Source data
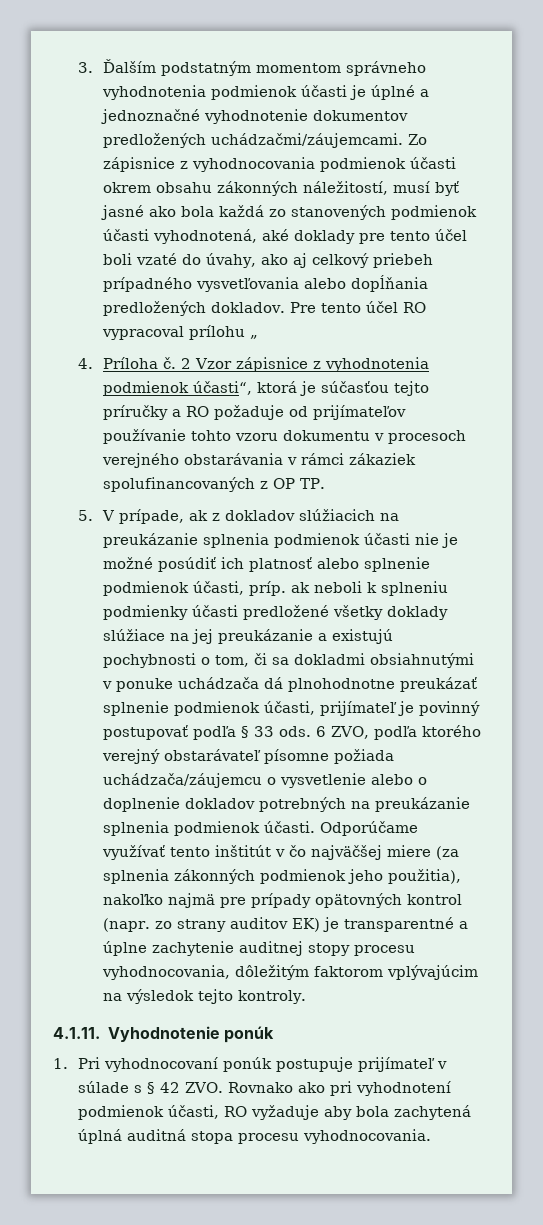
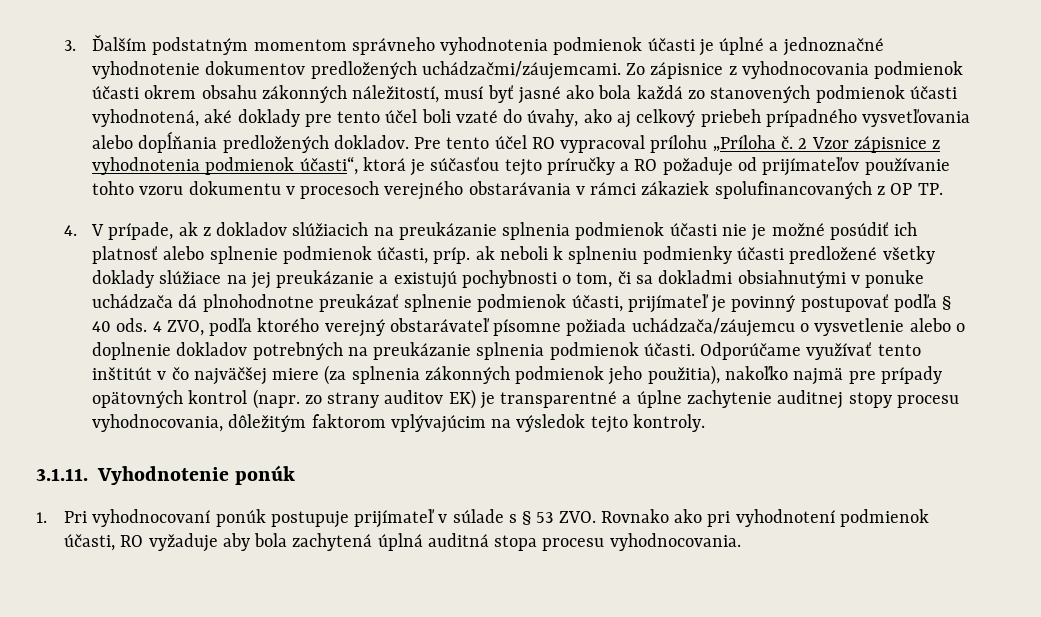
- Pre tento účel RO vypracoval prílohu „
- 4. Príloha č.
+ Pre tento účel RO vypracoval prílohu „Príloha č.
- 5. V prípade, ak z dokladov slúžiacich na preukázanie splnenia podmienok účasti nie je možné posúdiť ich platnosť alebo splnenie podmienok účasti, príp. ak neboli k splneniu podmienky účasti predložené všetky doklady slúžiace na jej preukázanie a existujú pochybnosti o tom, či sa dokladmi obsiahnutými v ponuke uchádzača dá plnohodnotne preukázať splnenie podmienok účasti, prijímateľ je povinný postupovať podľa § 33 ods. 6 ZVO, podľa ktorého verejný obstarávateľ písomne požiada uchádzača/záujemcu o vysvetlenie alebo o doplnenie dokladov potrebných na preukázanie splnenia podmienok účasti.
+ 4. V prípade, ak z dokladov slúžiacich na preukázanie splnenia podmienok účasti nie je možné posúdiť ich platnosť alebo splnenie podmienok účasti, príp. ak neboli k splneniu podmienky účasti predložené všetky doklady slúžiace na jej preukázanie a existujú pochybnosti o tom, či sa dokladmi obsiahnutými v ponuke uchádzača dá plnohodnotne preukázať splnenie podmienok účasti, prijímateľ je povinný postupovať podľa § 40 ods. 4 ZVO, podľa ktorého verejný obstarávateľ písomne požiada uchádzača/záujemcu o vysvetlenie alebo o doplnenie dokladov potrebných na preukázanie splnenia podmienok účasti.
- 4.1.11. Vyhodnotenie ponúk
+ 3.1.11. Vyhodnotenie ponúk
- 1. Pri vyhodnocovaní ponúk postupuje prijímateľ v súlade s § 42 ZVO. Rovnako ako pri vyhodnotení podmienok účasti, RO vyžaduje aby bola zachytená úplná auditná stopa procesu vyhodnocovania.
+ 1. Pri vyhodnocovaní ponúk postupuje prijímateľ v súlade s § 53 ZVO. Rovnako ako pri vyhodnotení podmienok účasti, RO vyžaduje aby bola zachytená úplná auditná stopa procesu vyhodnocovania.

DESCRIPTION OF THE TASK:
The answer must be the line containing "4 ZVO, podľa" and every line after it to the end of the records, repeated exactly.

TASK RESULT:
+ 4. V prípade, ak z dokladov slúžiacich na preukázanie splnenia podmienok účasti nie je možné posúdiť ich platnosť alebo splnenie podmienok účasti, príp. ak neboli k splneniu podmienky účasti predložené všetky doklady slúžiace na jej preukázanie a existujú pochybnosti o tom, či sa dokladmi obsiahnutými v ponuke uchádzača dá plnohodnotne preukázať splnenie podmienok účasti, prijímateľ je povinný postupovať podľa § 40 ods. 4 ZVO, podľa ktorého verejný obstarávateľ písomne požiada uchádzača/záujemcu o vysvetlenie alebo o doplnenie dokladov potrebných na preukázanie splnenia podmienok účasti.
- 4.1.11. Vyhodnotenie ponúk
+ 3.1.11. Vyhodnotenie ponúk
- 1. Pri vyhodnocovaní ponúk postupuje prijímateľ v súlade s § 42 ZVO. Rovnako ako pri vyhodnotení podmienok účasti, RO vyžaduje aby bola zachytená úplná auditná stopa procesu vyhodnocovania.
+ 1. Pri vyhodnocovaní ponúk postupuje prijímateľ v súlade s § 53 ZVO. Rovnako ako pri vyhodnotení podmienok účasti, RO vyžaduje aby bola zachytená úplná auditná stopa procesu vyhodnocovania.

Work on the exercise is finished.